Before the compounds currently in our pipeline, there were three that didn't make it. Not compounds we abandoned at preclinical stages because the models flagged problems — those we stopped early, as intended. These three cleared preclinical, passed our own confidence thresholds, and failed after entering clinical development. Writing about this isn't comfortable. It's necessary.

What we learned from those failures shaped the platform we use today more than any academic paper or consultant's recommendation. The patterns across all three failures were instructive in ways that weren't obvious until we could look back at them together.

Candidate One: The Bioavailability Failure

The first compound was a serine protease inhibitor with excellent in vitro potency — enzyme Ki of 4 nM — and clean predicted ADMET profiles. The microsomal stability assay looked fine, the Caco-2 permeability was acceptable, and the rat PK data showed oral bioavailability of approximately 38%. We filed the IND on the basis of that rat data.

In the Phase I study, the compound showed oral bioavailability in humans of under 3% at the proposed doses. The plasma exposures were so low that pharmacological activity was not plausible at any dose in the tested range. The program was stopped after the first cohort.

The retrospective analysis identified the problem: the compound was a substrate for intestinal first-pass metabolism by a CYP3A4-mediated mechanism that our rat PK studies didn't capture — rats express CYP3A subfamily enzymes at different concentrations in the intestinal wall compared to humans. The in vitro microsomal assay had used liver microsomes; the intestinal wall issue would have required intestinal microsomal assays or Caco-2 cells with CYP3A induction. We didn't run those assays because nothing in our standard panel flagged the liability.

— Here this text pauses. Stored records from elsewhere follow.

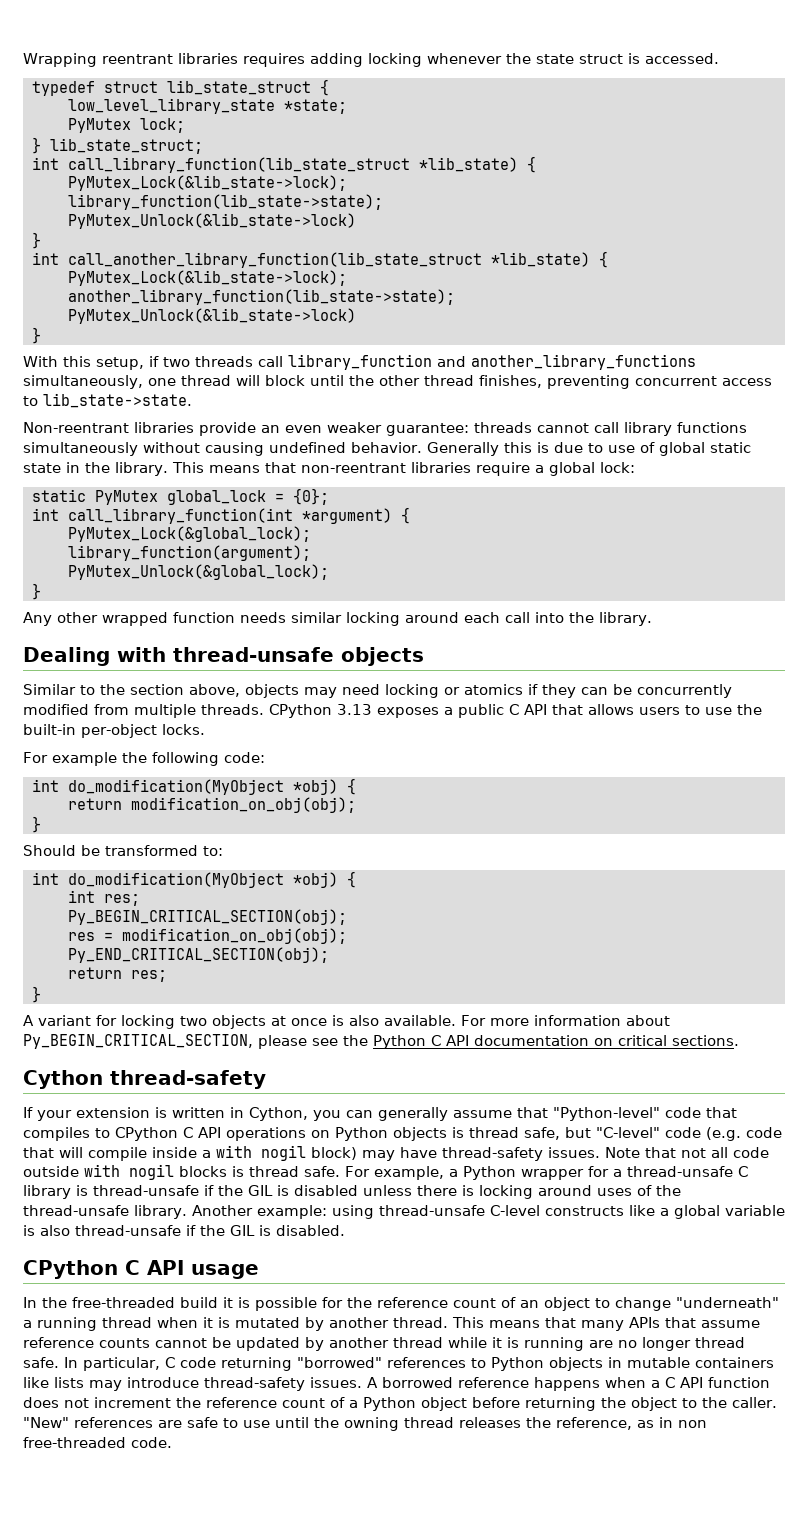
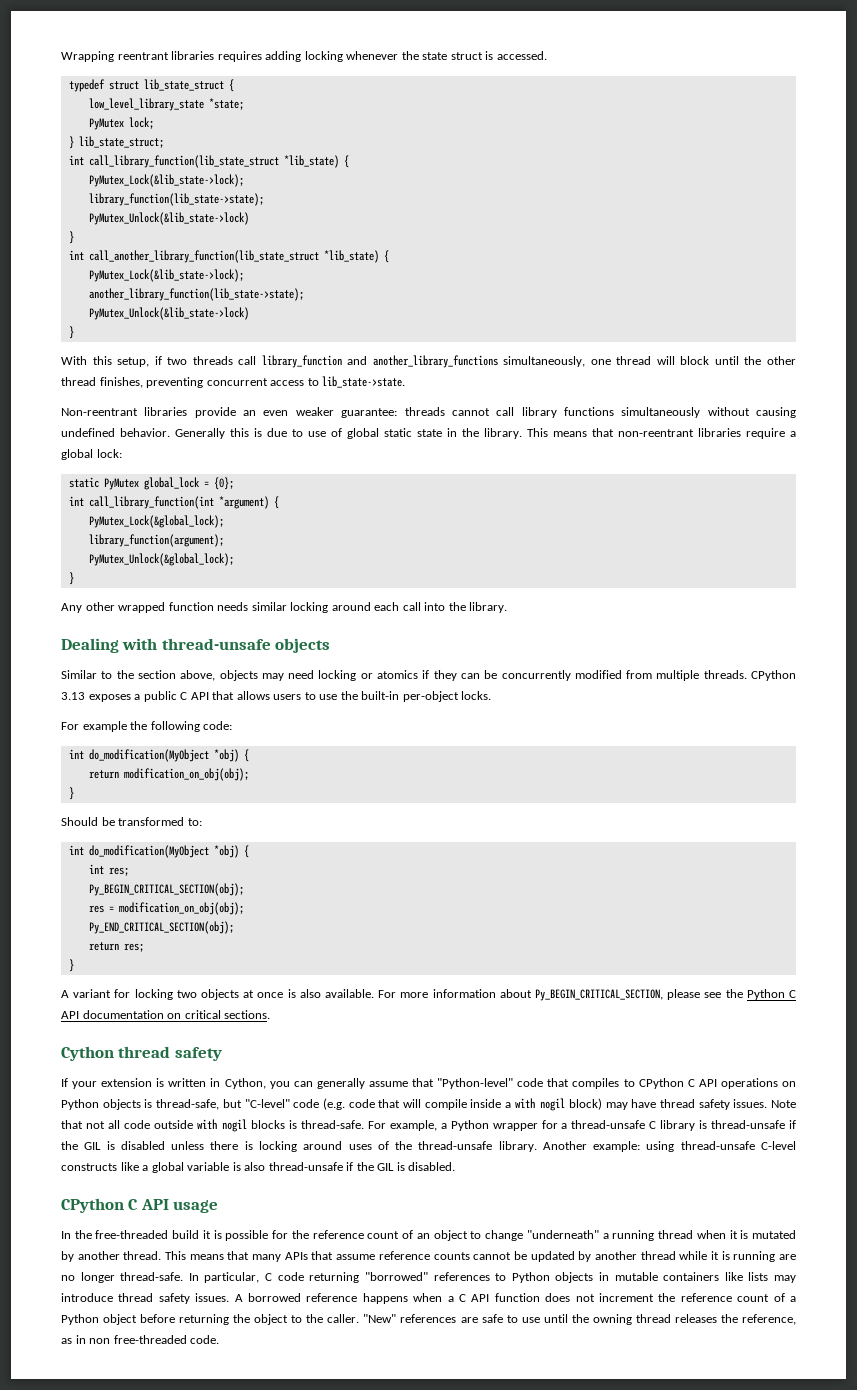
- Cython thread-safety
+ Cython thread safety
- If your extension is written in Cython, you can generally assume that "Python-level" code that compiles to CPython C API operations on Python objects is thread safe, but "C-level" code (e.g. code that will compile inside a with nogil block) may have thread-safety issues.
+ If your extension is written in Cython, you can generally assume that "Python-level" code that compiles to CPython C API operations on Python objects is thread-safe, but "C-level" code (e.g. code that will compile inside a with nogil block) may have thread safety issues.
- Note that not all code outside with nogil blocks is thread safe.
+ Note that not all code outside with nogil blocks is thread-safe.
- This means that many APIs that assume reference counts cannot be updated by another thread while it is running are no longer thread safe.
+ This means that many APIs that assume reference counts cannot be updated by another thread while it is running are no longer thread-safe.
- In particular, C code returning "borrowed" references to Python objects in mutable containers like lists may introduce thread-safety issues.
+ In particular, C code returning "borrowed" references to Python objects in mutable containers like lists may introduce thread safety issues.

We've since added intestinal microsomal stability and CYP3A4-induced Caco-2 flux as mandatory assays for any compound before clinical candidate nomination.

Candidate Two: The Selectivity Gap

The second failure was a kinase inhibitor where the computational selectivity profile looked acceptable. Our models predicted greater than 100-fold selectivity over the twelve kinases we monitored, which met the selectivity criteria for progression. What the models didn't adequately capture was activity against a panel of kinases we hadn't included in our training data for that target class.

A dose-dependent skin rash appeared in the Phase I cohort at doses below the projected therapeutic range. Mechanistically, the rash was consistent with off-target inhibition of an epidermal growth factor receptor family kinase. Retrospective profiling against a 468-kinase panel — something we should have done before clinical entry — found IC50 values below 500 nM against three EGFR family kinases. The computational model had not been trained on those data points and had no way to flag the liability.

The kinase selectivity panel is now comprehensive from the start of lead optimization, not at candidate nomination. The models are regularly retrained as new selectivity data comes in. We've also moved to a selectivity threshold that requires experimental measurement rather than predicted-only confirmation for any kinase within 100-fold of the primary target IC50.

Candidate Three: The Translation Problem

The third failure is the one we find most instructive and most difficult to attribute to a specific modeling error, because the problem wasn't one the models could have predicted: the disease biology in the patient population differed from our preclinical model in a way that eliminated the pharmacological effect entirely.

The compound was an anti-inflammatory small molecule designed to inhibit a cytokine receptor. Our animal efficacy data was strong — two independent rodent models, clear effect size, dose-dependent response. The biomarker target we'd identified in preclinical studies dropped as predicted in the Phase I pharmacodynamic sampling. Everything looked mechanistically consistent.

The Phase II efficacy readout was unambiguously negative. Post-hoc biomarker analysis suggested that the patient population enrolled had high rates of compensatory cytokine pathway upregulation that wasn't present in any of our preclinical models. Inhibiting the primary receptor was being compensated for by a parallel signaling pathway within 48 hours of dosing. The preclinical models didn't develop this compensation, apparently because they were acute models that didn't recapitulate the chronic inflammatory state of the patient population.

There was no computational model that could have predicted this. The lesson here was different: patient stratification should have been built into the trial design from the start. Enrolling an unselected patient population with a heterogeneous underlying biology and expecting a homogeneous treatment effect was the error. We now require a pre-specified stratification biomarker in every efficacy trial design, even when it's not obvious that patient heterogeneity will matter.

The Aggregate Learning

Looking across the three failures, the pattern is that each one represented a category of prediction error the models weren't designed to catch: species-specific metabolic mechanisms, kinase selectivity gaps outside the monitored panel, and biology that simply doesn't translate across species. Improving models in the domains they already cover wouldn't have changed any of these outcomes.

What changed our programs was expanding the experimental envelope — more comprehensive panel assays, species-specific PK studies, and earlier integration of clinical biomarker strategy — and building feedback loops so that each failure generates training data that improves the next program. That's less elegant than claiming AI solved the problem. It's more accurate.